In order to find the contemnor in contempt, a notice of motion along with an affidavit is used in support of the application. The notice of motion must state that the Respondent is to show cause as to why an order should not be made on a final basis declaring that the said Respondent is in contempt of a particular paragraph of the Court’s order alternatively, is in contempt of the Court’s order in totality.
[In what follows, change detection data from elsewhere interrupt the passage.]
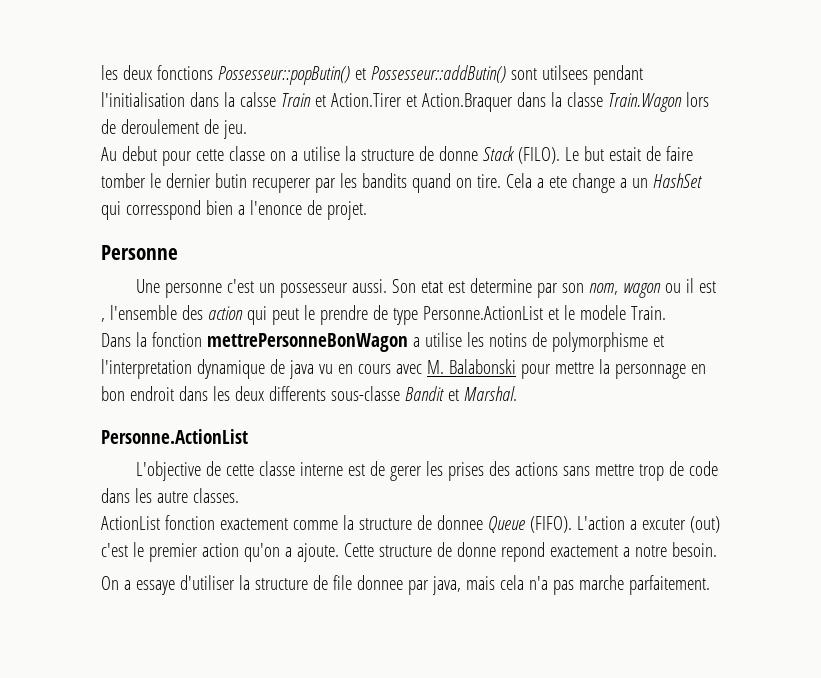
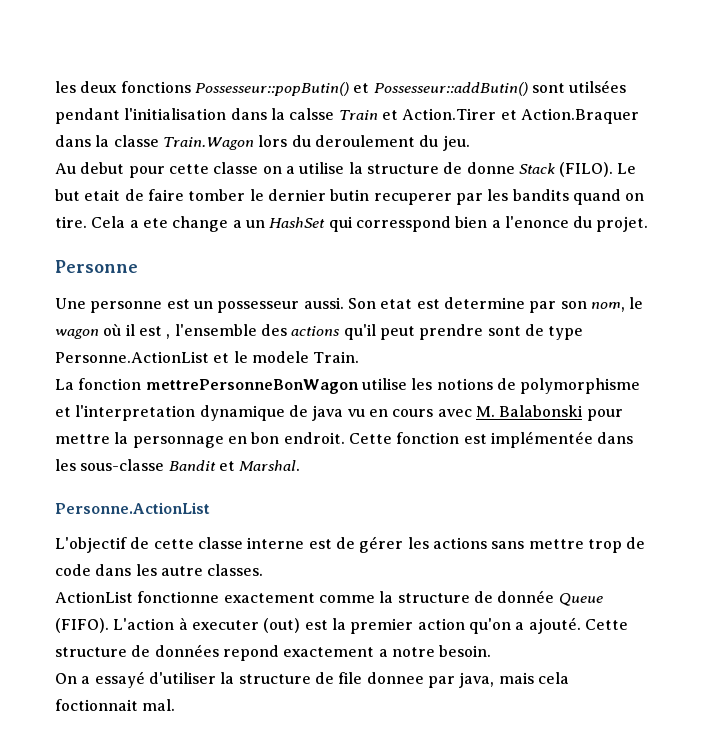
[541,65,588,80] utilsees -> [569,80,627,93] utilsées
[101,119,219,134] de deroulement de -> [291,135,439,147] du deroulement du
[608,147,641,161] estait -> [84,189,121,201] etait
[306,200,322,215] de -> [573,216,593,228] du
[226,279,254,293] c'est -> [166,299,190,309] est
[622,283,681,298] wagon ou -> [629,297,644,309] [55,324,122,339] le wagon où
[207,305,368,325] action qui peut le prendre -> [291,324,521,340] actions qu'il peut prendre sont
[101,332,147,347] Dans la -> [55,379,74,390] La
[412,337,420,347] a -> (359, 386) none
[488,333,527,347] notins -> [436,378,493,390] notions
[129,386,326,401] endroit dans les deux differents -> [283,431,634,448] [55,459,76,471] endroit. Cette fonction est implémentée dans les
[135,461,201,481] L'objective -> [55,537,127,553] L'objectif
[389,461,510,481] gerer les prises des -> [359,536,429,553] gérer les
[164,515,215,530] fonction -> [137,591,220,603] fonctionne
[436,515,483,530] donnee -> [497,590,555,603] donnée
[629,516,720,533] [101,542,144,557] a excuter (out) c'est le -> [178,617,346,633] à executer (out) est la
[296,543,339,562] ajoute. -> [528,617,581,634] ajouté.
[456,542,496,557] donne -> [154,644,219,657] données
[135,580,175,595] essaye -> [94,671,145,688] essayé
[528,575,710,595] n'a pas marche parfaitement. -> [55,699,176,711] foctionnait mal.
However, certain elements must be proven in order to determine whether the contemnor can in fact be found in contempt. The Court in Mstjhabeng Local Municipality v Eskom Holdings Limited and Others; Mkhonto and Others v Compensation Solutions (Pty ) Limited (CCT 217/15; CCT 99/16)  ZACC 35; 2017 (11) BCLR 1408 (CC); 2018 (1) SA 1 (CC) cited that the below requirements must be satisfied in order to succeed with your application:
- The existence of the order;
- The order must be served on, or brought to the notice of the alleged contemnor;
- There must be non – compliance with the order; and
- The non – compliance must be wilful and mala fide (there must be deliberate defiance of the Court order).
Bear in mind that due to the fact that contempt is a criminal offence, in respect of point 4 above, the standard of proof is that of beyond a reasonable doubt. This entails that the alleged contemnor bears an evidentiary burden to rebut the allegation that his non–compliance was wilful and mala fide.
Where non–compliance of an order of Court is in relation to a quantifiable thing (ad solvendam pecuniam), you may not rely on contempt. Alternative remedies could possibly be declaratory orders, mandamus, structural interdicts or a writ of execution. These remedies do play a role in enforcing Court orders in a civil proceeding.
Due to the fact that contempt proceedings may result in the alleged contemnor being found guilty of a criminal offence, should this recourse not be the only available option, the Courts will not be favourable to an application for contempt of Court. Therefore, the writer is of the opinion that it is of the utmost importance to adequately assess all possible remedies before contempt can even be considered.